■ What the exercise asks: Find and copy every line in the records that includes the string "color".

■ Data for review:
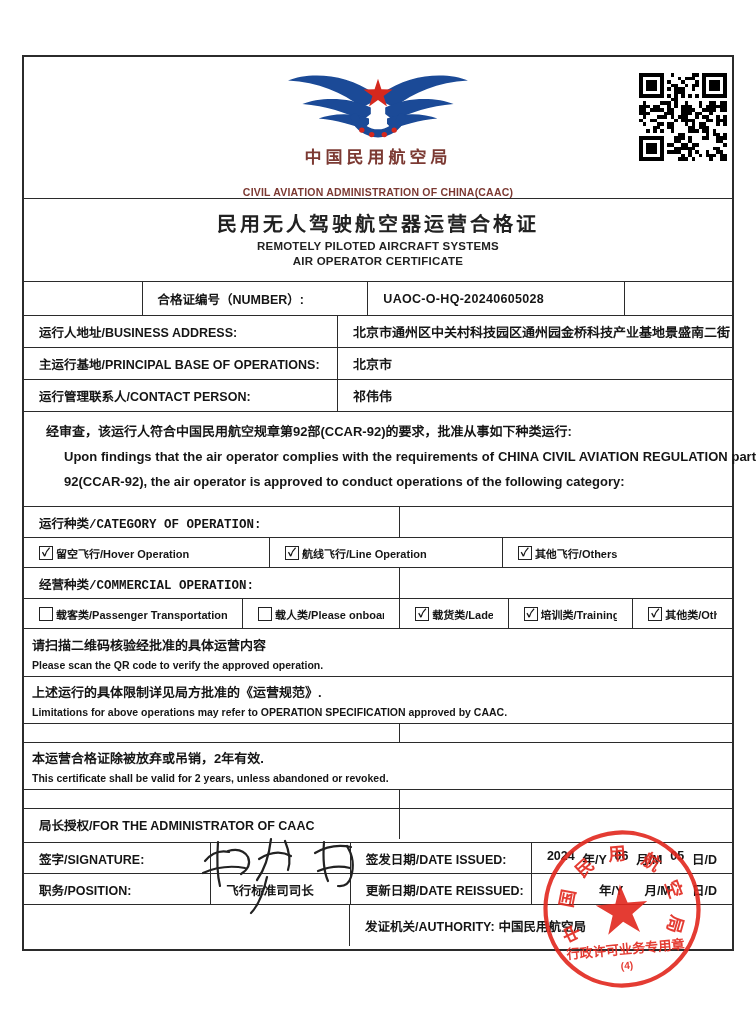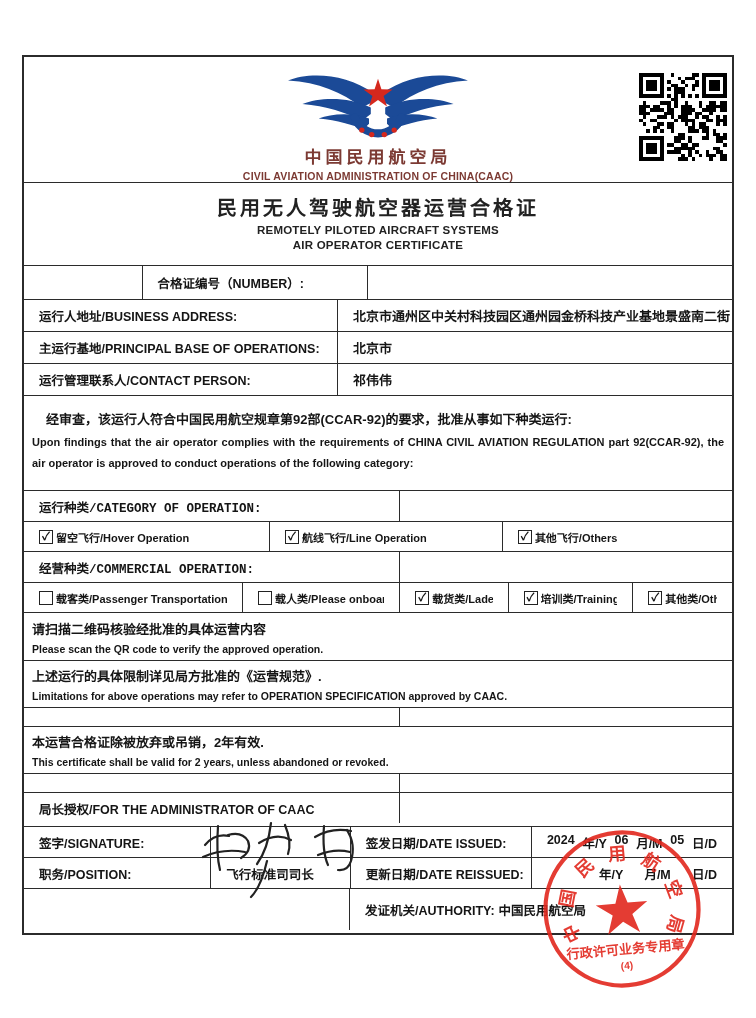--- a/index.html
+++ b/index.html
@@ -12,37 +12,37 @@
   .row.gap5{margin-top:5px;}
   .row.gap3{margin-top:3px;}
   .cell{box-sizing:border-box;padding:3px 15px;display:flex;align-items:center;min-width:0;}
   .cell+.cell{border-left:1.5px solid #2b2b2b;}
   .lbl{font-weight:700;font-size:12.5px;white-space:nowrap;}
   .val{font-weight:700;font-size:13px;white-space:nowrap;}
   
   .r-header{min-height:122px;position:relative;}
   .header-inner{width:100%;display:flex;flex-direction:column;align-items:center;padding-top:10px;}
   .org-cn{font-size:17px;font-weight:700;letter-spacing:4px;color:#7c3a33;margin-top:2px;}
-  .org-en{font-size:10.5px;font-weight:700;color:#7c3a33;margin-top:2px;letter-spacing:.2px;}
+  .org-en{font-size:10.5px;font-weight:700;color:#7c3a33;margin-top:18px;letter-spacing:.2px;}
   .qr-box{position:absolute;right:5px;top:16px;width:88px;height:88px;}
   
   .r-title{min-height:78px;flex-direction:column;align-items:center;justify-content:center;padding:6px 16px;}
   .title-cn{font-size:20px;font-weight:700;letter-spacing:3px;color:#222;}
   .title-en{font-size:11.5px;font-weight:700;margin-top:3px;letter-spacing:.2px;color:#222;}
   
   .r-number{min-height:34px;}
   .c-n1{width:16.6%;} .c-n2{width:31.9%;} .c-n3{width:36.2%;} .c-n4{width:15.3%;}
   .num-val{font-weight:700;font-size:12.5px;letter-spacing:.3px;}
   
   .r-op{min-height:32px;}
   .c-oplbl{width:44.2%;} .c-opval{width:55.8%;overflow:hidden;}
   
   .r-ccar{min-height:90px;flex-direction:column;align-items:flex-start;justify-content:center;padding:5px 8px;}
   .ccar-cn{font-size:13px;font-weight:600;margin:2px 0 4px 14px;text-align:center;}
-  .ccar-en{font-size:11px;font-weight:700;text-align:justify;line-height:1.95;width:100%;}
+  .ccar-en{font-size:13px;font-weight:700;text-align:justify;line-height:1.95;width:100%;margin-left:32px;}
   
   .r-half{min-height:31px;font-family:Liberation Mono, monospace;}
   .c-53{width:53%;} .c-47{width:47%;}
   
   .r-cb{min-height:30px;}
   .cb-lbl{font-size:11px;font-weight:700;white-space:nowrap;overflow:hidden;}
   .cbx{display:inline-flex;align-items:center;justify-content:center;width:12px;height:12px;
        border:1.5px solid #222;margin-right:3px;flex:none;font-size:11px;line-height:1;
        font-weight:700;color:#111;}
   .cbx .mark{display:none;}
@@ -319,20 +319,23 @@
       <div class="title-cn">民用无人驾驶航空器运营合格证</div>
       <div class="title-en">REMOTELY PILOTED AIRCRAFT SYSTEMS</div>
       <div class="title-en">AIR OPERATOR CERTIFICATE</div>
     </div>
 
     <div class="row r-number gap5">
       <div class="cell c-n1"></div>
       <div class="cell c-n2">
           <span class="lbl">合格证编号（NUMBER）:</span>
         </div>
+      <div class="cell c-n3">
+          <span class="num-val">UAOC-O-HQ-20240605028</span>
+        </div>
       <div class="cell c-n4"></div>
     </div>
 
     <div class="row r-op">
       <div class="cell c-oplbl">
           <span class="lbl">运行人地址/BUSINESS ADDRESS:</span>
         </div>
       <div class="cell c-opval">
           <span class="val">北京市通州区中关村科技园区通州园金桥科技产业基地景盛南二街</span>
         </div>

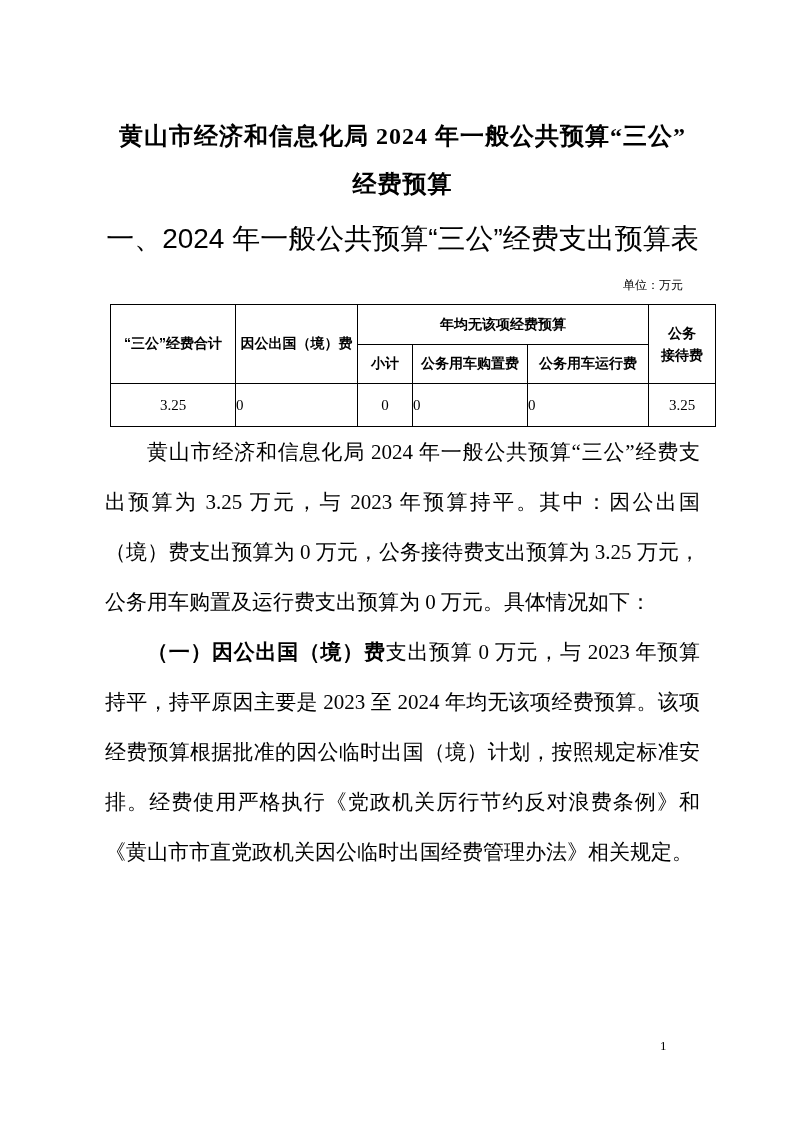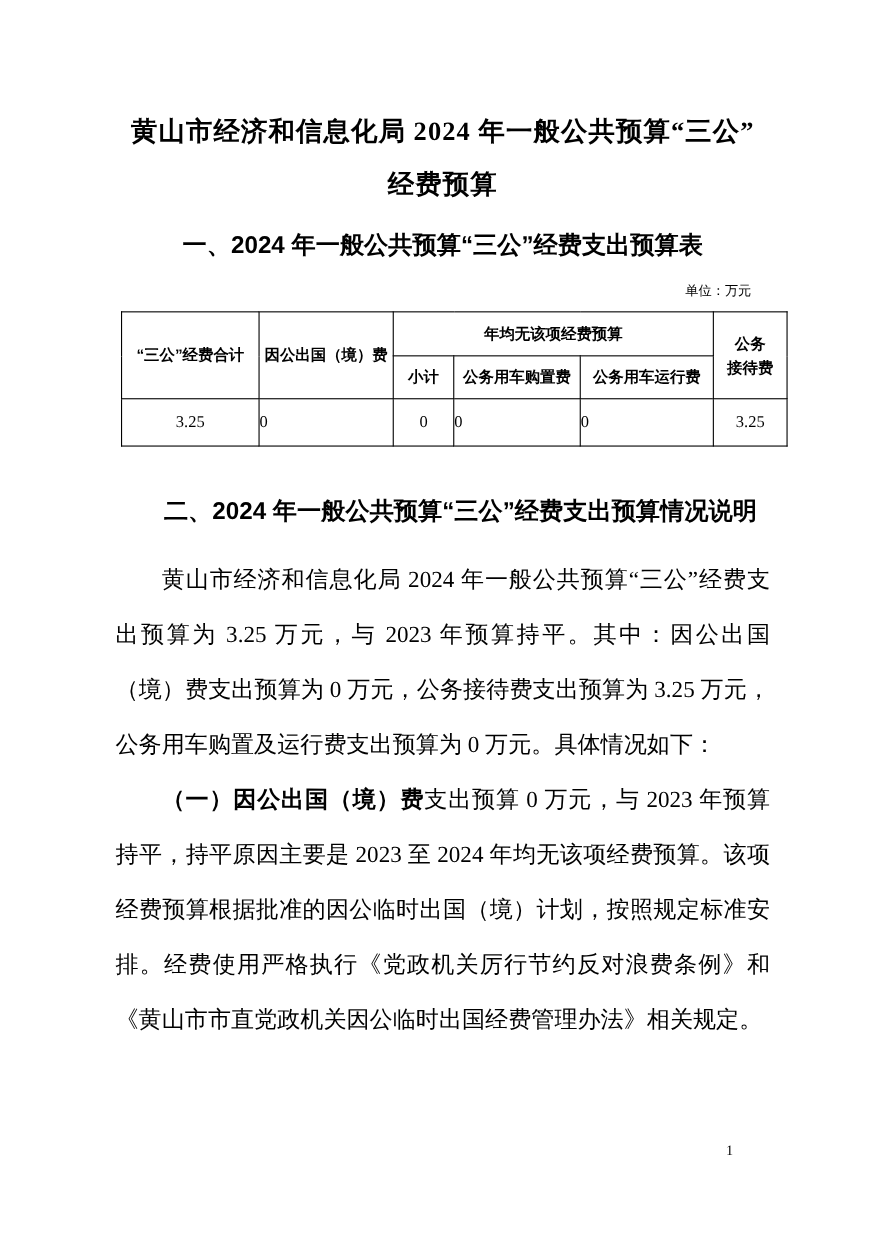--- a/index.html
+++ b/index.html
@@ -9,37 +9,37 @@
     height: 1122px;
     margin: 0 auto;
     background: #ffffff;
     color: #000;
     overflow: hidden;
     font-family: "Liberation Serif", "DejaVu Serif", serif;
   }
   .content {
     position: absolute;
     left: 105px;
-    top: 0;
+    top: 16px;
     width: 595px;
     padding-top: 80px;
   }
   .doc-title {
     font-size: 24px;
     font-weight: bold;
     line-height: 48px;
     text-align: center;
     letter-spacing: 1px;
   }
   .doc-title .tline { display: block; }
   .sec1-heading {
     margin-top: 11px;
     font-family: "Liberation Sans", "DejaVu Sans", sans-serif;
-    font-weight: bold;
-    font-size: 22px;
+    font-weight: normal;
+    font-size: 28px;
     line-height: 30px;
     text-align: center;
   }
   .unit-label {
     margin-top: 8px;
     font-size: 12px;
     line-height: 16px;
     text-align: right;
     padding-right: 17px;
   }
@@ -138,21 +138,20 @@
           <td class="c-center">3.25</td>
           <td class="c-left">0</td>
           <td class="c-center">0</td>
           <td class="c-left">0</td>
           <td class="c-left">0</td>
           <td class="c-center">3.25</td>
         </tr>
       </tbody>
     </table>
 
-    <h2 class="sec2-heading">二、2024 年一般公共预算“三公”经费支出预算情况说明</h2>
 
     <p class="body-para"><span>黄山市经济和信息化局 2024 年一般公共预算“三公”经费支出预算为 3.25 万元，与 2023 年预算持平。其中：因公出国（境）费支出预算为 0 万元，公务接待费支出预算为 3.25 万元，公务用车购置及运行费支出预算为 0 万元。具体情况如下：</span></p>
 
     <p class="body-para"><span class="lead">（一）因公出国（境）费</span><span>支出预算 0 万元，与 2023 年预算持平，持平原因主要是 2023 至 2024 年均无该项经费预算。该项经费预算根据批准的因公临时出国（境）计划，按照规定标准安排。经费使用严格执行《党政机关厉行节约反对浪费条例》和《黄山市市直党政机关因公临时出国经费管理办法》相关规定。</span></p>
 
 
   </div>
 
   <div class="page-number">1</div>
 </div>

■ Solution for this exercise:
   .org-cn{font-size:17px;font-weight:700;letter-spacing:4px;color:#7c3a33;margin-top:2px;}
-  .org-en{font-size:10.5px;font-weight:700;color:#7c3a33;margin-top:2px;letter-spacing:.2px;}
+  .org-en{font-size:10.5px;font-weight:700;color:#7c3a33;margin-top:18px;letter-spacing:.2px;}
   .title-cn{font-size:20px;font-weight:700;letter-spacing:3px;color:#222;}
   .title-en{font-size:11.5px;font-weight:700;margin-top:3px;letter-spacing:.2px;color:#222;}
        font-weight:700;color:#111;}
     color: #000;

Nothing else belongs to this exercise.